> _Your assignment_:
"vannak" is the word to look for; copy each line of the listing where it occurs.

——————————

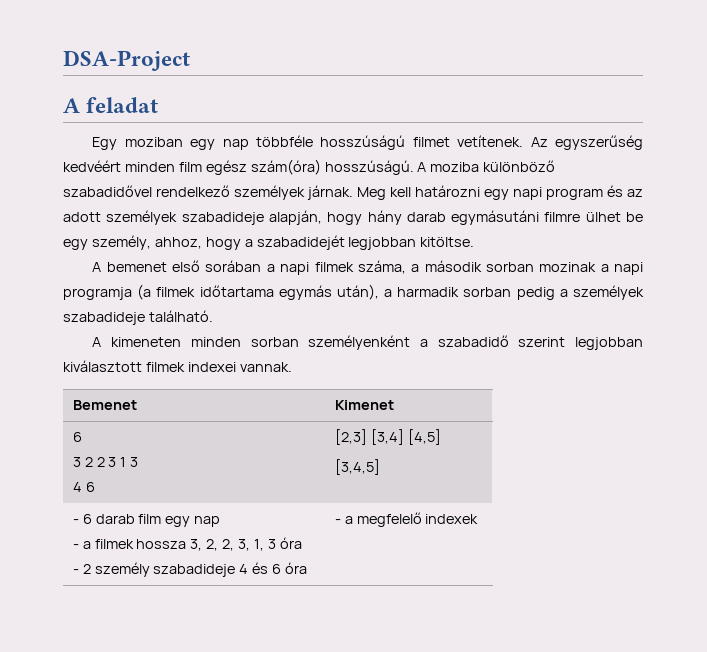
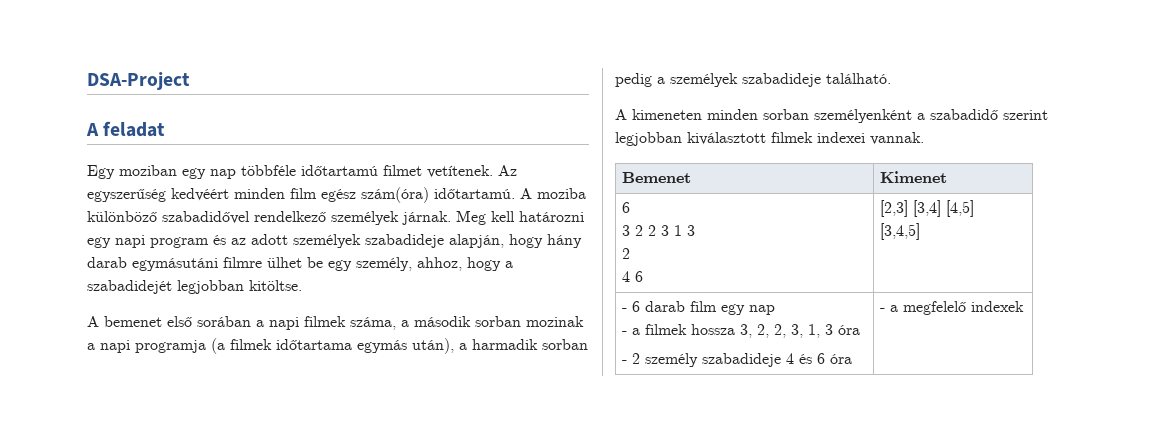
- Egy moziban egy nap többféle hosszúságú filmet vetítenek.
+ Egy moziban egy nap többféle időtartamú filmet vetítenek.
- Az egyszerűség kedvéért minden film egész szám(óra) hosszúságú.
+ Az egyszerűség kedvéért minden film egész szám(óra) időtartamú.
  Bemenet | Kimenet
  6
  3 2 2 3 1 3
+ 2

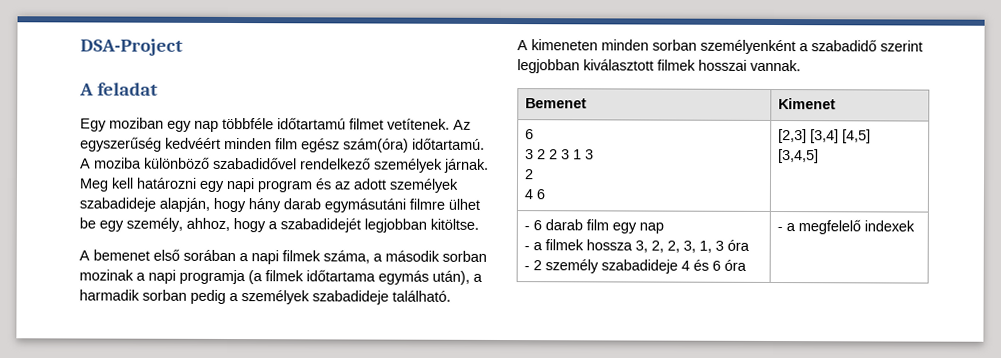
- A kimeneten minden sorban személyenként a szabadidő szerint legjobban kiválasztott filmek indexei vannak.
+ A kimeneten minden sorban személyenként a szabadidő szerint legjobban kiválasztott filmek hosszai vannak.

——————————

> _Task response_:
- A kimeneten minden sorban személyenként a szabadidő szerint legjobban kiválasztott filmek indexei vannak.
+ A kimeneten minden sorban személyenként a szabadidő szerint legjobban kiválasztott filmek hosszai vannak.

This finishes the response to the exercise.